The Paulists and Cardinal Cushing assigned Carroll to Boston University, where he served as Catholic chaplain from 1969 to 1974. During those years he published numerous books on religious subjects and a weekly column in the National Catholic Reporter, which earned him awards from the Catholic Press Association and other organizations. He studied poetry with George Starbuck and eventually published a book of poems. He remained active in the antiwar movement until the Vietnam War ended.
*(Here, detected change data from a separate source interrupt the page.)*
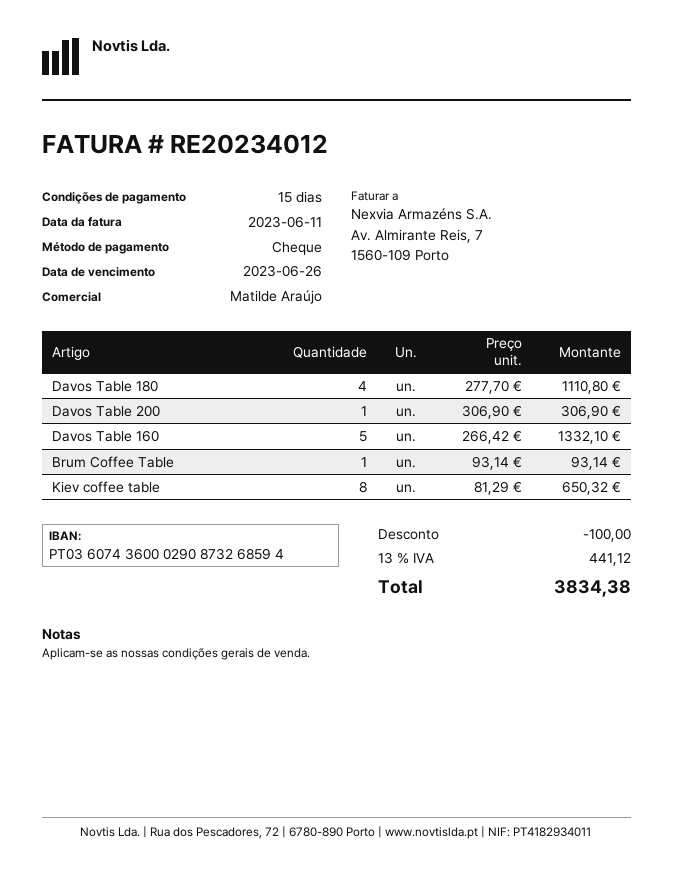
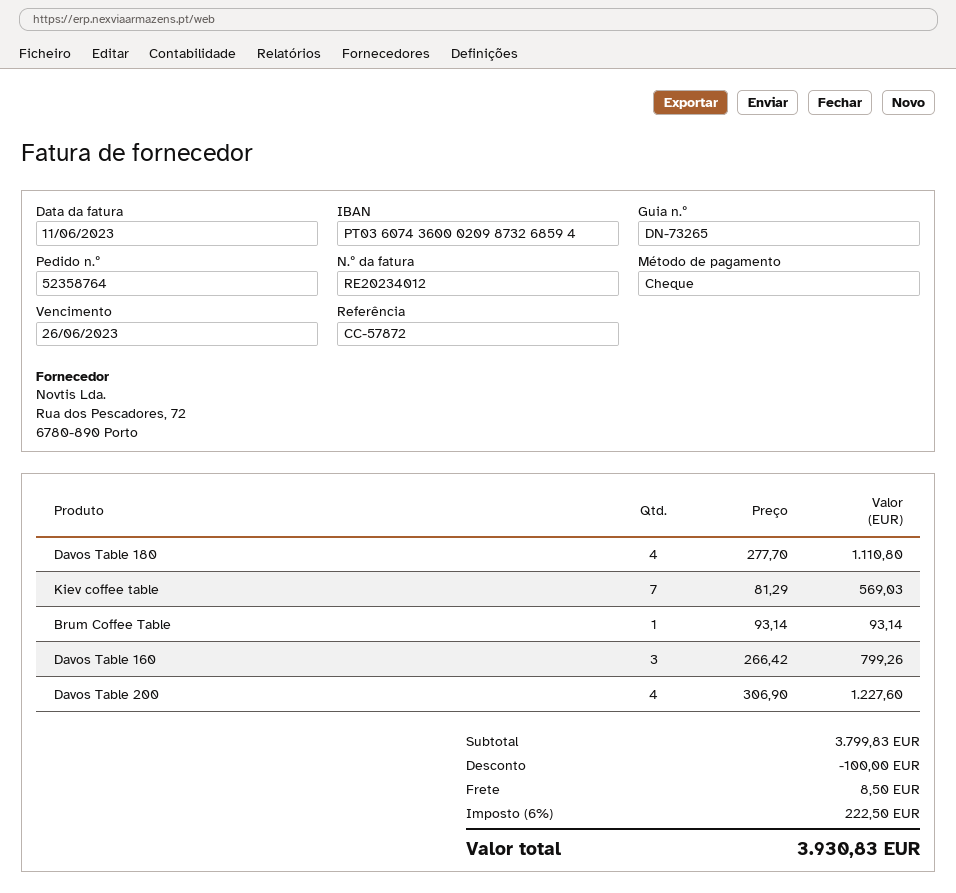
bank account: PT03607436000290873268594 -> PT03607436000209873268594
Davos Table 200: 1 x 306.90 = 306.90 -> 4 x 306.90 = 1227.60
Davos Table 160: 5 x 266.42 = 1332.10 -> 3 x 266.42 = 799.26
Kiev coffee table: 8 x 81.29 = 650.32 -> 7 x 81.29 = 569.03
shipping: none -> 8.50
tax: 13% = 441.12 -> 6% = 222.50
total: 3834.38 -> 3930.83

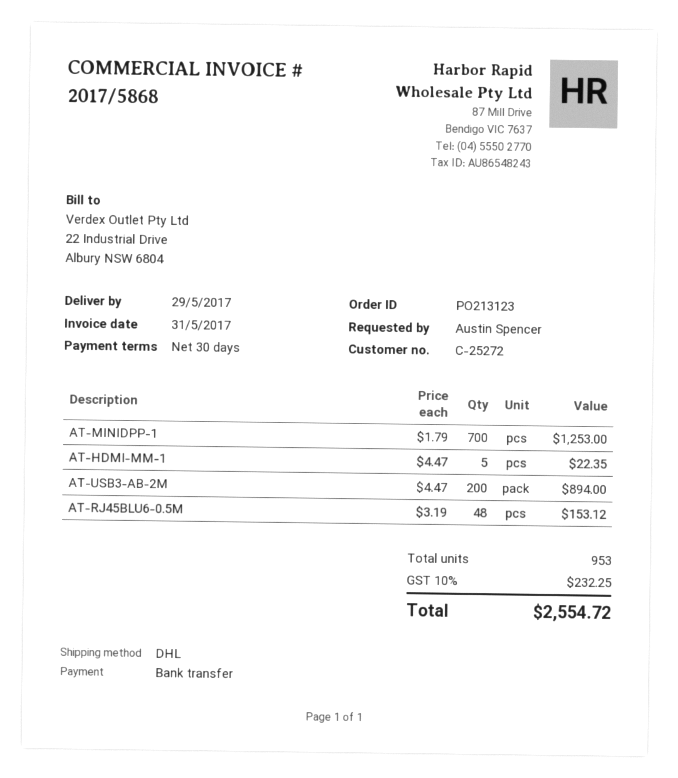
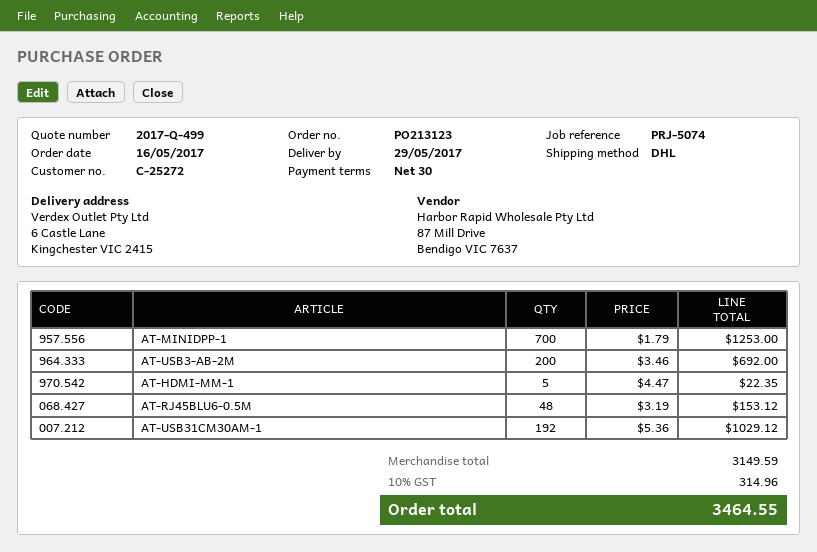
AT-USB3-AB-2M: 200 x 4.47 = 894.00 -> 200 x 3.46 = 692.00
AT-USB31CM30AM-1: none -> 192 x 5.36 = 1029.12
tax: 10% = 232.25 -> 10% = 314.96
total: 2554.72 -> 3464.55

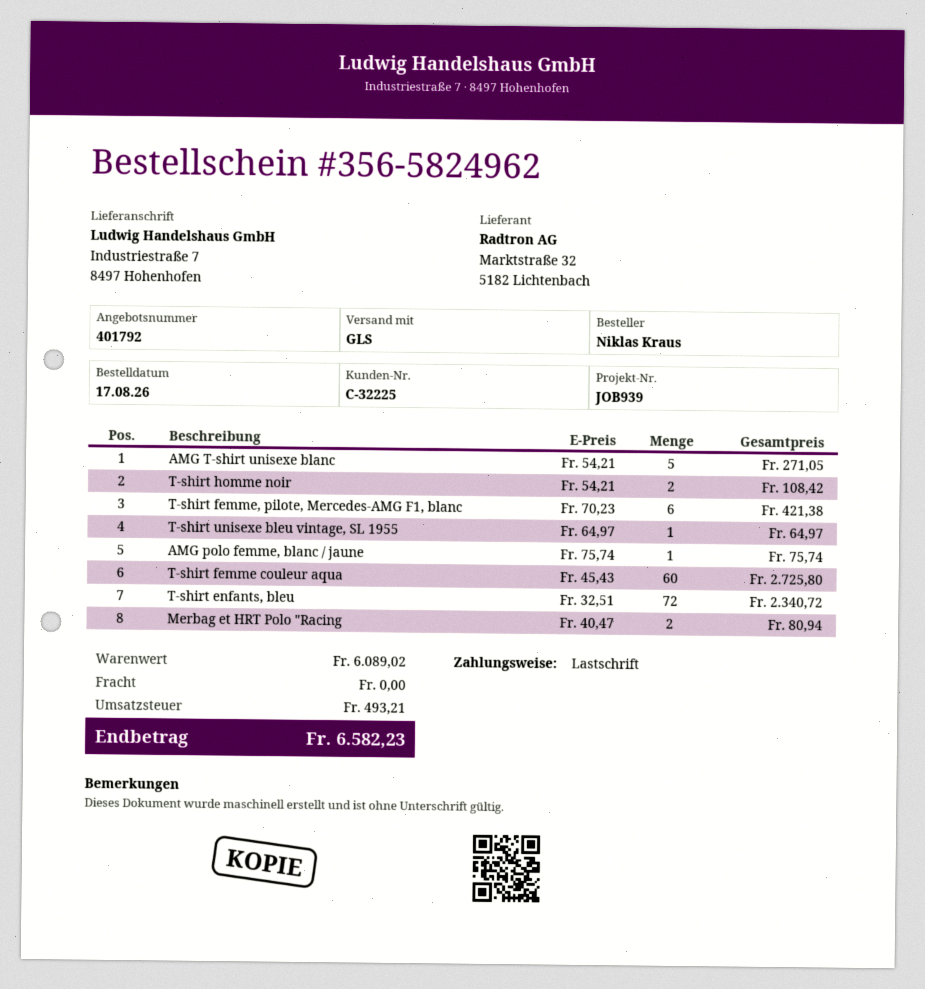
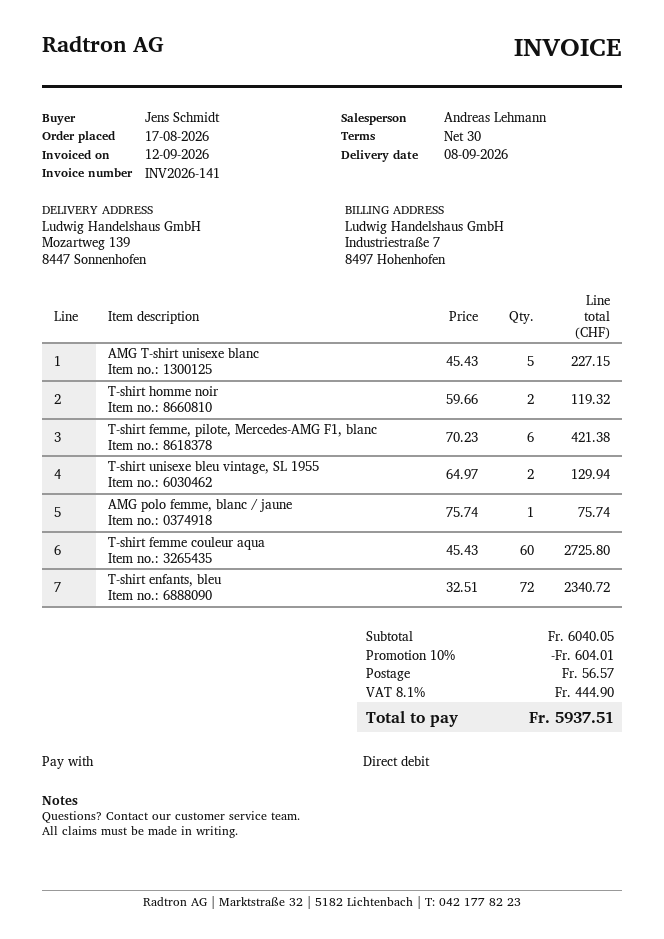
ordered by: Niklas Kraus -> Jens Schmidt
ship to: Industriestraße 7, 8497 Hohenhofen -> Mozartweg 139, 8447 Sonnenhofen
AMG T-shirt unisexe blanc: 5 x 54.21 = 271.05 -> 5 x 45.43 = 227.15
T-shirt homme noir: 2 x 54.21 = 108.42 -> 2 x 59.66 = 119.32
T-shirt unisexe bleu vintage, SL 1955: 1 x 64.97 = 64.97 -> 2 x 64.97 = 129.94
Merbag et HRT Polo "Racing: 2 x 40.47 = 80.94 -> none
subtotal: 6089.02 -> 6040.05
discount: none -> 10% = 604.01
shipping: 0.00 -> 56.57
tax: 493.21 -> 444.90
total: 6582.23 -> 5937.51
Carroll left the priesthood to become a writer. In 1974 he was a playwright-in-residence at the Berkshire Theater Festival in Stockbridge, Massachusetts. In 1976 he published his first novel, Madonna Red, which was translated into seven languages. Since then he has published eight additional novels, including Mortal Friends (1978), Prince of Peace(1984), and The City Below, a New York Times Notable Book of 1994. Carroll writes a weekly op-ed column for the Boston Globe and is an occasional contributor to numerous journals, including The New Yorker and The Atlantic Monthly. His memoir, An American Requiem: God, My Father, and the War that Came Between Us, won several prizes, including the 1996 National Book Award in non-fiction.
Carroll is a Fellow of the American Academy of Arts and Sciences and serves on its Committee for International Security Studies. He is a member of the council of PEN/New England, and he served four years as its chair. He has been a Shorenstein Fellow at the Kennedy School of Government at Harvard University and a Fellow at the Center for the Study of Values in Public Life at the Harvard Divinity School. Carroll is also a trustee of the Boston Public Library and a member of the advisory board of the International Center for Ethics, Justice, and Public Life at Brandeis University.
He lives in Boston with his wife, the novelist Alexandra Marshall, and their two grown children.